Oleh Umar Abdullah
Pada masa kekhalifahan Abu Bakar ash-Shiddiq ra, Umar bin Khaththab ra memegang jabatan sebagai Qadhi (Hakim). Ia akhirnya mengajukan berhenti bertugas sebagai qadhi kepada sang kepala negara, Khalifah Abu Bakar ash Shiddiq.
Umar berkata kepada Abu Bakar di hadapan para sahabatnya yang lain, “Wahai Khalifah Abu Bakar, sudah lama aku memegang jabatan qadhi dalam khilafah ini namun tidak banyak orang yang mengadukan hal ihwalnya kepadaku. Karena itu sekarang aku mengajukan permohonan agar dibebaskan dari jabatan ini!”
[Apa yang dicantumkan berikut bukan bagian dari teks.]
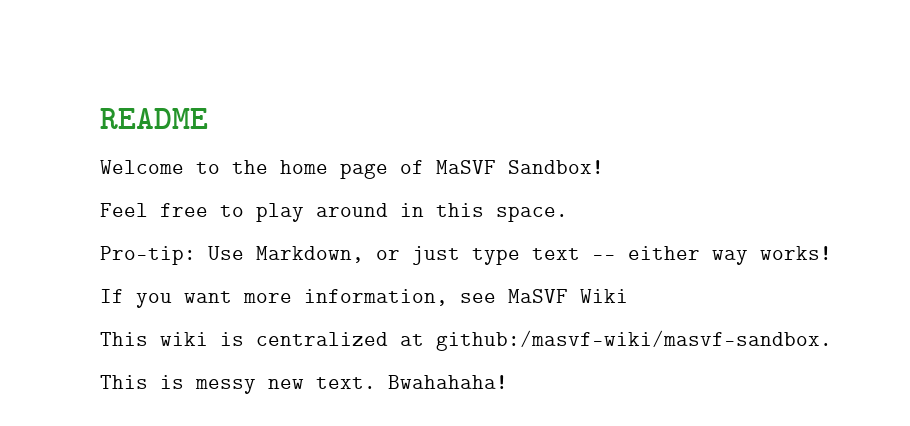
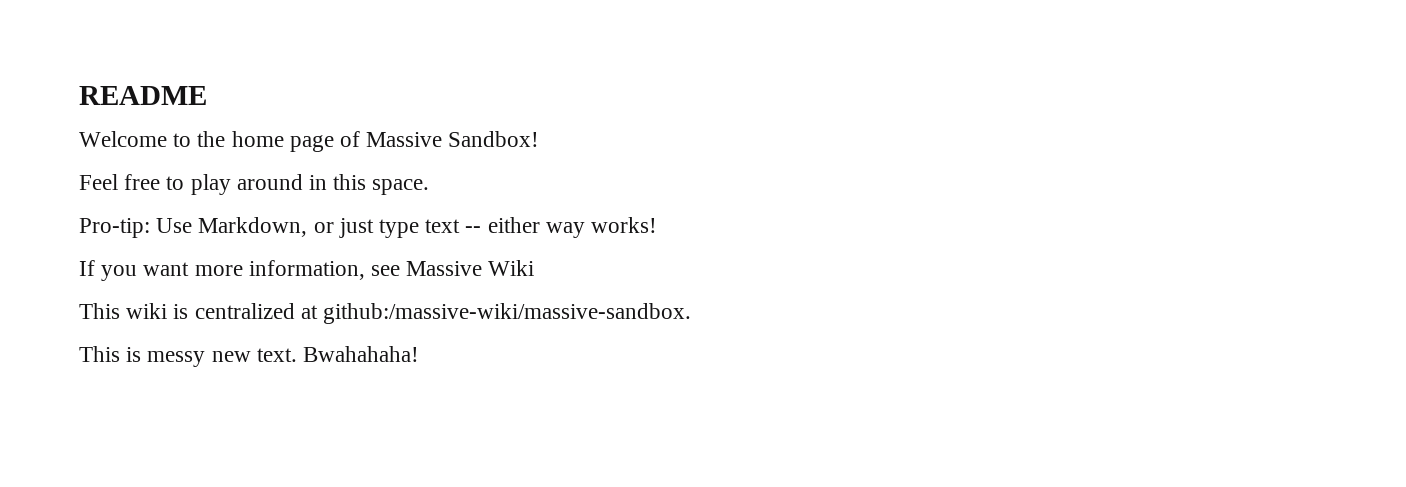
[436,160,496,174] MaSVF -> [366,132,443,147] Massive
[508,289,568,303] MaSVF -> [406,261,483,276] Massive
[436,330,832,351] github:/masvf-wiki/masvf-sandbox. -> [323,303,692,324] github:/massive-wiki/massive-sandbox.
Khalifah Abu Bakar ra sungguh terkejut mendengar permohonan berhenti dari Umar bin Khaththab ini. Maka ia bertanya dengan nada heran, “Mengapa engkau mengajukan permohonan ini? Apakah karena beratnya tugas tersebut, wahai Umar?
Umar menjawab, “Tidak, wahai Khalifatur Rasulillah. Akan tetapi aku sudah tidak diperlukan lagi menjadi qadhinya kaum mukminin. Mereka sudah tahu haknya masing-masing sehingga tidak ada yang menuntut lebih dari haknya. Mereka juga sudah tahu kewajibannya sehingga tidak seorang pun yang merasa perlu menguranginya. Mereka satu sama lain mencintai saudaranya seperti mencintai dirinya. Kalau salah seorang tidak hadir, mereka mencarinya, kalau ada yang sakit mereka menjenguknya. Kalau ada yang tidak mampu, mereka membantunya. Kalau ada yang membutuhkan pertolongan, mereka segera menolong. Dan kalau ada yang terkena musibah, mereka menyampaikan rasa duka cita. Agama mereka adalah nasehat. Akhlak mereka adalah amar ma’ruf dan nahi mungkar. Karena itulah, tidak ada alasan bagi mereka untuk bertengkar.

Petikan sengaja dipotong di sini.